Sick baby boy applying inhale medication by inhalation mask to cure Respiratory Syncytial Virus (RSV) on patient bed at hospital.

A rash of respiratory syncytial virus (RSV) cases this summer is prompting the alarm that RSV will be more of a threat to children this fall than COVID-19.

RSV is a leading pediatric illness in the fall and winter months but is not commonly seen in the summer. In the last week of July 2020, fewer than a dozen cases were recorded. This year, health agencies through the Centers for Disease Control and Prevention confirmed nearly 2,000 cases of the virus, 200 times higher than the previous year, and that may be an underestimate due to summer testing protocols.

In a health advisory, the Centers for Disease Control and Prevention (CDC) issued a warning about increasing cases, particularly noted in the southern states, many of which were found to have higher than normal numbers for the summer season.

Masks Won’t Help

A much larger threat to the pediatric population than COVID-19, RSV results in approximately 58,000 hospitalizations and several hundred deaths of children under age 5 annually. Another high-risk population, people over 65, can develop pneumonia from RSV, resulting in 14,000 deaths yearly, according to the Associated Press.

The mortality comparison for RSV and the COVID-19 Delta variant in newborns to four-year-olds is “sobering,” said Andrew Bostom, M.D. a clinical trialist, an epidemiologist at Brown University. On average, there are346 RSV deaths per year versus 77 COVID-19 deaths in 2020 and 54 in 2021.

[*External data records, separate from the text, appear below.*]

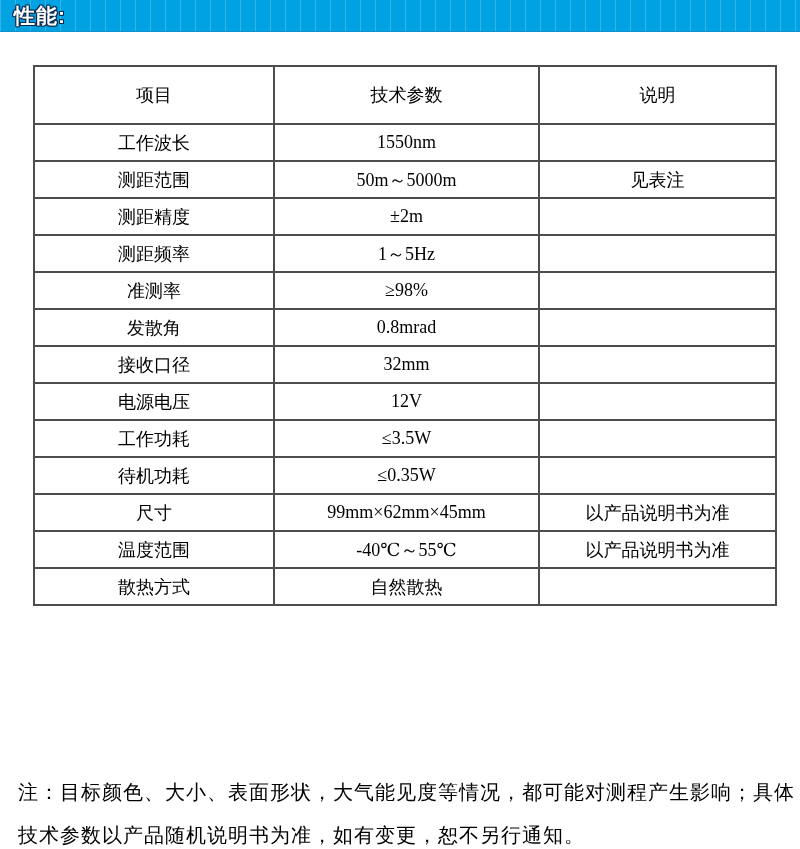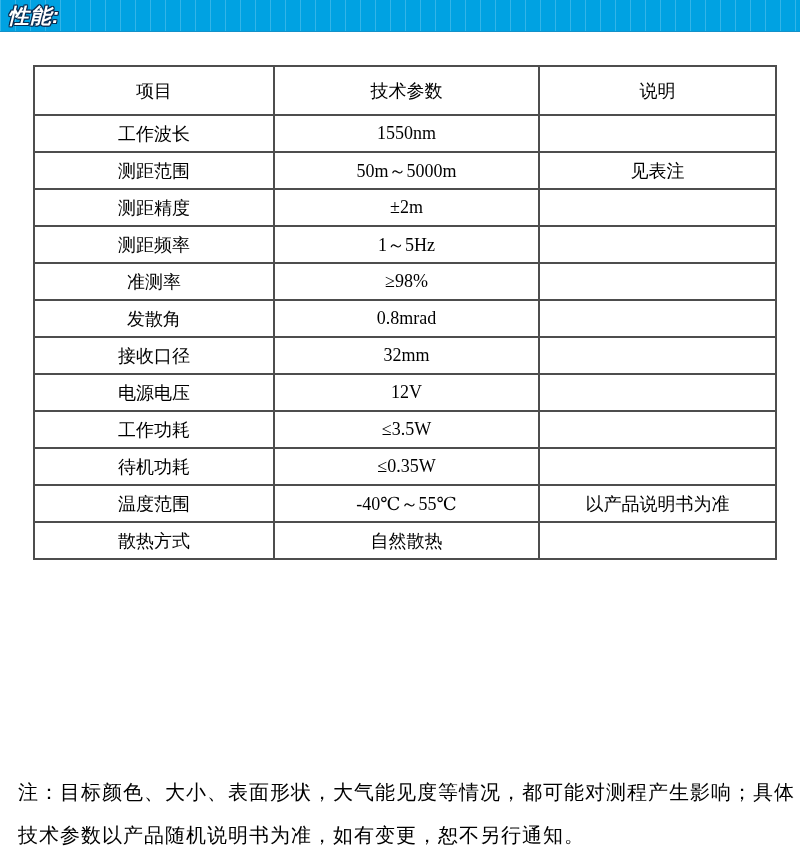--- a/index.html
+++ b/index.html
@@ -27,33 +27,32 @@
       repeating-linear-gradient(
         90deg,
         rgba(255,255,255,0.20) 0px, rgba(255,255,255,0.20) 1px,
         rgba(0,0,0,0) 1px, rgba(0,0,0,0) 15px
       ),
       #00a2e2;
     border-bottom: 1px solid #1391c9;
   }
   .banner-label {
     display: inline-block;
-    padding-left: 8px;
+    padding-left: 14px;
     font-family: "Liberation Sans", "DejaVu Sans", sans-serif;
     font-weight: bold;
     font-size: 21px;
     line-height: 31px;
     color: #ffffff;
     letter-spacing: 1px;
     text-shadow:
       -1px -1px 0 #0a2a4e,  1px -1px 0 #0a2a4e,
       -1px  1px 0 #0a2a4e,  1px  1px 0 #0a2a4e,
        0   -1px 0 #0a2a4e,  0    1px 0 #0a2a4e,
       -1px  0   0 #0a2a4e,  1px  0   0 #0a2a4e;
-    font-style: italic;
   }
 
   
   table.spec {
     position: absolute;
     top: 65px;
     left: 33px;
     width: 742px;
     border-collapse: collapse;
     table-layout: fixed;
@@ -62,21 +61,21 @@
   table.spec td {
     border: 2px solid #4d4d4d;
     text-align: center;
     vertical-align: middle;
     font-size: 18px;
     font-weight: normal;
     padding: 0;
     overflow: hidden;
     white-space: nowrap;
   }
-  table.spec thead tr { height: 49px; }
+  table.spec thead tr { height: 58px; }
   table.spec tbody tr { height: 37px; }
   col.c1 { width: 240px; }
   col.c2 { width: 265px; }
   col.c3 { width: 237px; }
 
   
   .note {
     position: absolute;
     top: 755px;
     left: 2px;
@@ -154,20 +153,25 @@
         <td>工作功耗</td>
         <td>≤3.5W</td>
         <td></td>
       </tr>
       <tr>
         <td>待机功耗</td>
         <td>≤0.35W</td>
         <td></td>
       </tr>
       <tr>
+        <td>尺寸</td>
+        <td>99mm×62mm×45mm</td>
+        <td>以产品说明书为准</td>
+      </tr>
+      <tr>
         <td>温度范围</td>
         <td>-40℃～55℃</td>
         <td>以产品说明书为准</td>
       </tr>
       <tr>
         <td>散热方式</td>
         <td>自然散热</td>
         <td></td>
       </tr>
     </tbody>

Masking children is more than socially and developmentally destructive, it may cause hypercapnia, a condition in which increased carbon dioxide is found in the blood/plasma, potentially compromising respiratory health in a high-risk time, Bostom says.

“Masking is useless, proven by randomized control trials, for preventing the spread of respiratory viruses, certainly in the community, likely because of particle size dynamics,” Bostom said.

“Flu in kids zero to 17 years old, and RSV certainly in kids less than 5 years old, cause greater mortality by at least two to three times,” Bostom said. “And with regard to pandemic flu like H2N1, up to 10 times, on a yearly basis.”

Rethink Focus on COVID-19

Over the past year, the media and health agencies have focused on COVID-19 and its impact on children. Children have been ordered to wear masks in school again this fall and the CDC recommends COVID-19 vaccines for children as young as 12.

The statistics paint a different picture of how deadly COVID-19 is to children. Out of 4.8 million children who tested positive since the onset of the COVID-19 pandemic in the United States, zero to 0.03 percent resulted in death, according to the American Academy of Pediatrics (AAP). The AAP noted that “severe illness due to COVID-19 is uncommon among children.”

The CDC recommends hand washing, covering coughs and sneezes with a tissue or cloth, avoiding close contact, and frequent cleaning of surfaces in order to control RSV. There are no vaccines to prevent RSV, but the drug palivizumab can be used to prevent severe RSV in children and infants, according to the CDC.